Conteneur d'UF6 (type 48Y) sur le port du Havre en partance pour la Russie


Pour le transport d'UF6, comme pour tout transport nucléaire, le risque lié à un incendie est une des questions principales de sûreté. L'UF6 sous forme solide dans les conteneurs se transforme en vapeur au dessus de 56,5°C, ce qui a pour conséquence d'augmenter fortement la pression interne des conteneurs. La norme AIEA citée ci-dessus prévoit que les conteneurs d'UF6 doivent résister à un feu de 800°C pendant 30 minutes. Ces normes très insuffisantes (un incendie à bord d'un navire dure généralement plusieurs heures et excède les 1000°C) sont pourtant loin d'être respectées. Des analyses sur un conteneur ont en effet montré que dans les conditions définies par les normes AIEA, le conteneur ne résistait pas plus de 12minutes et 20 secondes après le début du feu, entraînant une dispersion dans l'air d'1,7 tonnes d'UF6 sur les 12 tonnes contenues dans le conteneur.

En 2000, l'Institut de Protection et de Sûreté Nucléaire (IPSN aujourd'hui devenu IRSN) a conduit une étude arrivant à des conclusions encore plus inquiétante : « La rupture du conteneur 48Y dans un incendie est plus que probable et sa résistance au feu devrait être améliorer pour garantire la sûreté ». Les expériences de l'IPSN suggèrent que le conteneur exploserait après 175 seconde « dans le meilleur des cas » ! Enfin, les scientifiques estiment que « De grandes quantités d'hexafluorure d'uranium [UF6] seraient relâchées dans un accident impliquant un feu ». (1)
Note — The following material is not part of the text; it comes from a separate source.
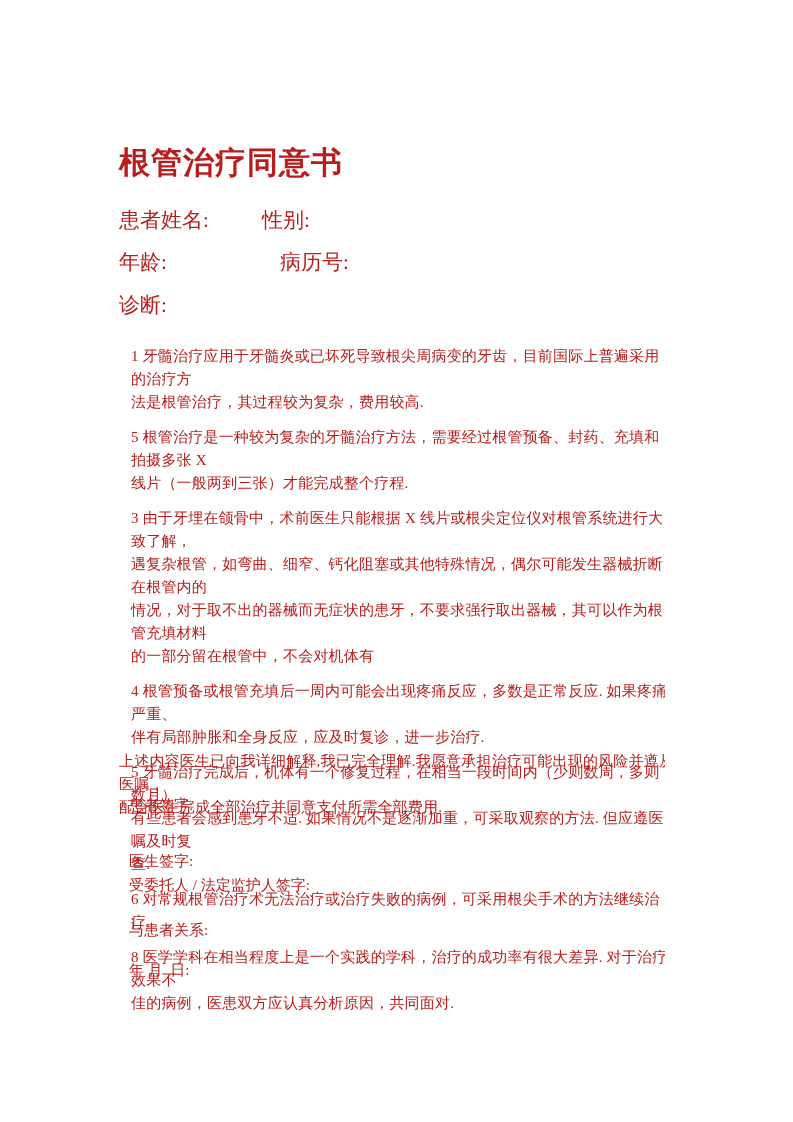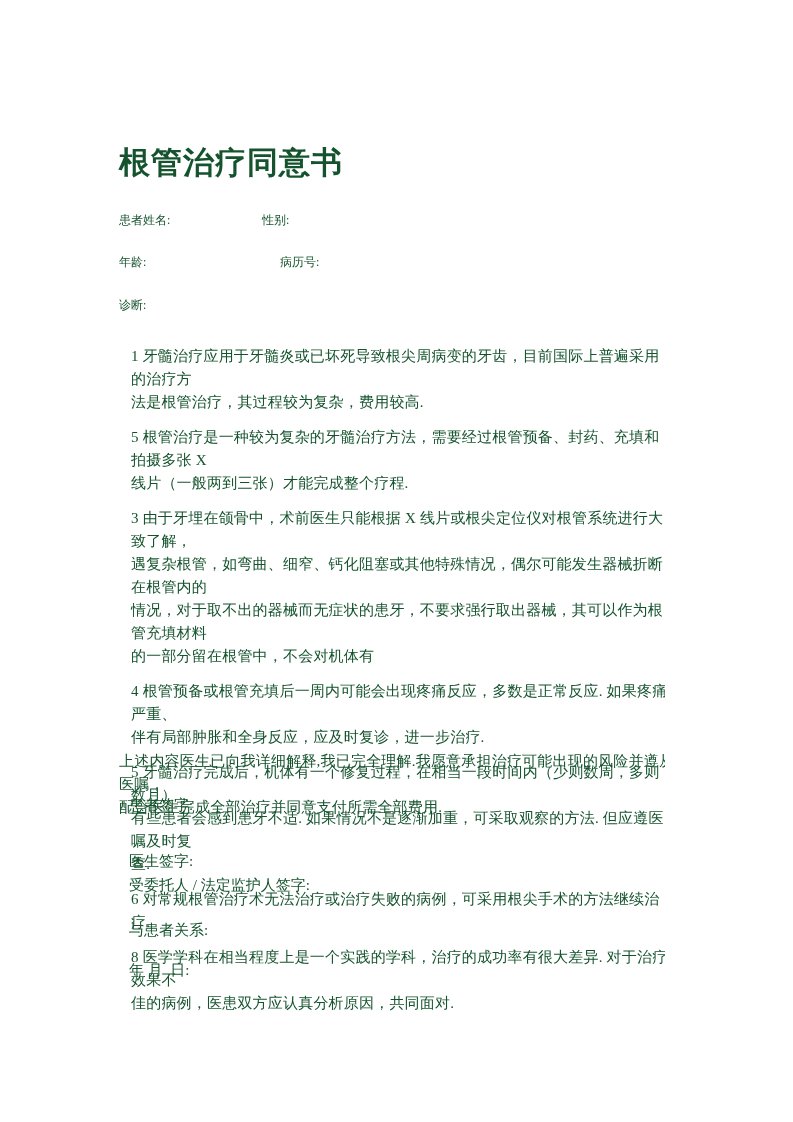"根管治疗同意书" .page { color: #14532d -> #b91c1c }
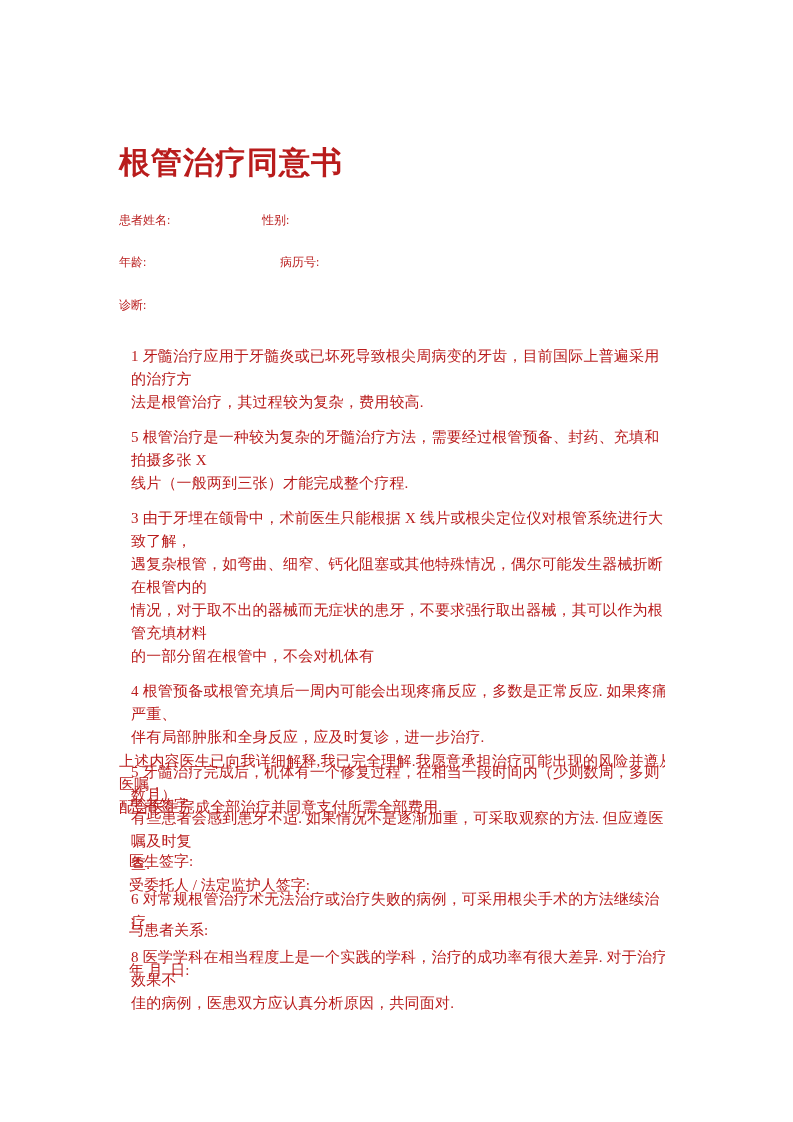"患者姓名: 性别:" .info-row { font-size: 12px -> 21px }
Face à ces graves manquements aux normes, il semble que la résistance au feu des conteneurs d'UF6 soit en constante discussion au sein de l'AIEA. Pour l'instant quelques ajustements très récents ont commencé à être mis en place, comme le recours à des couverture thermiques entourant les conteneurs. Cet ajustement pour le moins extrêmement limité, est justifié par l'affirmation que les conteneurs résistent au feu pendant 25 à 35 minutes. Ces allégations sont en totale contradiction avec les études cités ci-dessus.
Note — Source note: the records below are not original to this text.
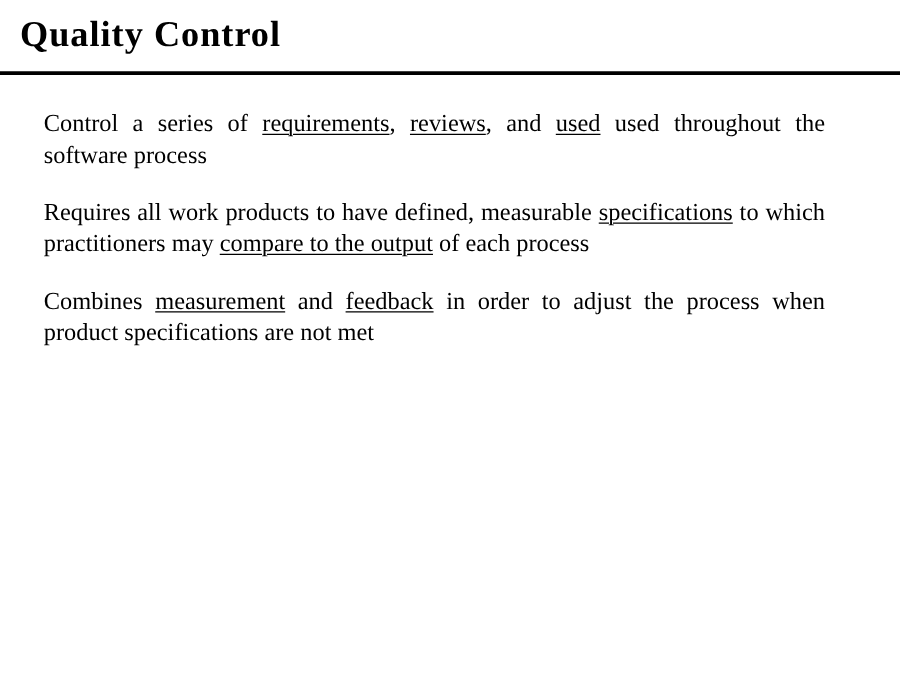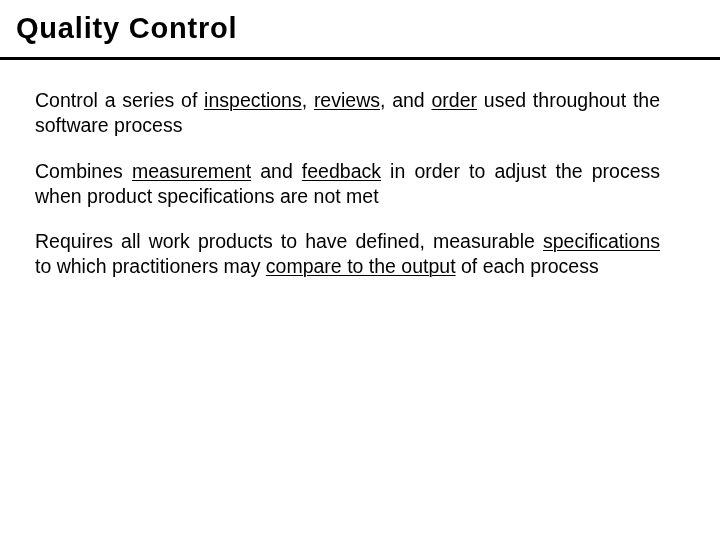"Quality Control" .slide { font-family: none -> Liberation Serif, serif }
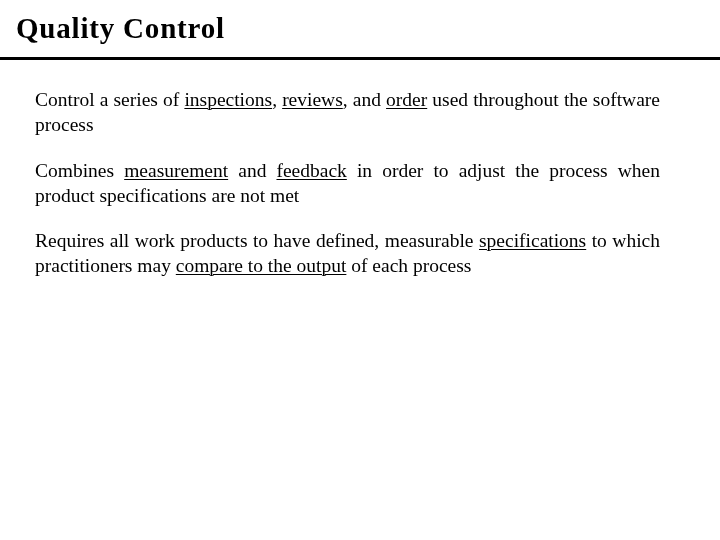"inspections" span.u { text: inspections -> requirements }
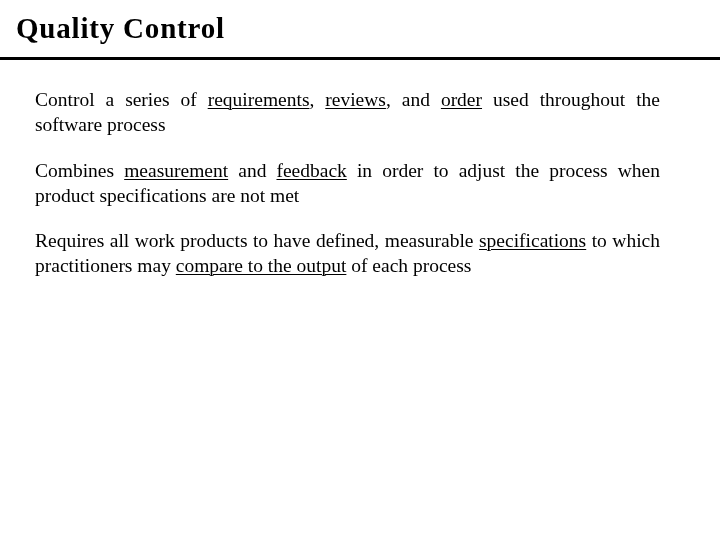"order" span.u { text: order -> used }
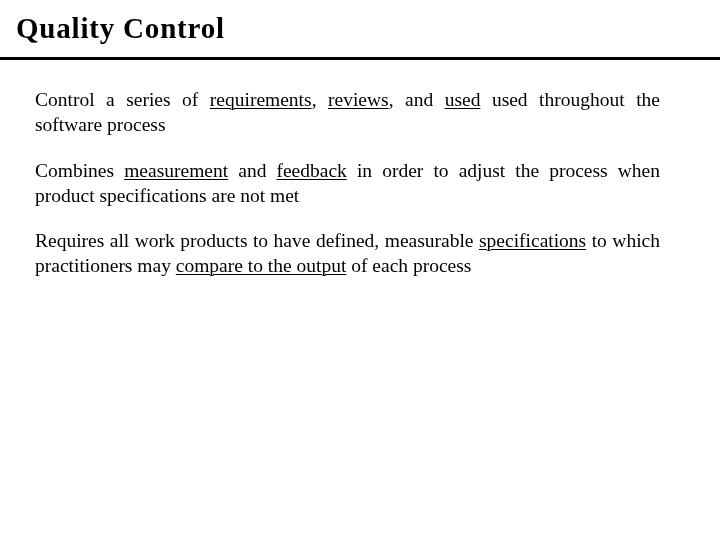"Combines measurement and feedback in" p.para { order: before "Requires all work products to" -> after "Requires all work products to" }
Le cas particulier de l'URT

Si l'utilisation d'URT est si limité c'est non seulement pour des raisons économiques et industriels (Le mensonge du recyclage) mais aussi car il représente des problèmes supplémentaires de radioprotection : « la présence d'U232 et de divers produits de fission qui engendrent des contraintes en radioprotection (émetteurs aplha et gamma) ». L'utilisation d'URT dans les usines de fabrication de combustibles entraîne une exposition des travailleurs à la radioactivité plus importante, ainsi que la contamination des installations. C'est une des raisons supplémentaires pour l'exportation de l'URT en Russie où les normes de radioprotection sont inférieures à celles appliquées en Europe.

Note:
(1) - L’étude de l’IPSN a été lancée dans le sillage du naufrage du cargo français le Mont Louis, le 25 Août 1984, après une collision avec un Ferry dans la Manche. Le Mont Louis transportait alors 350 tonnes d’UF6 à destination de la Russie.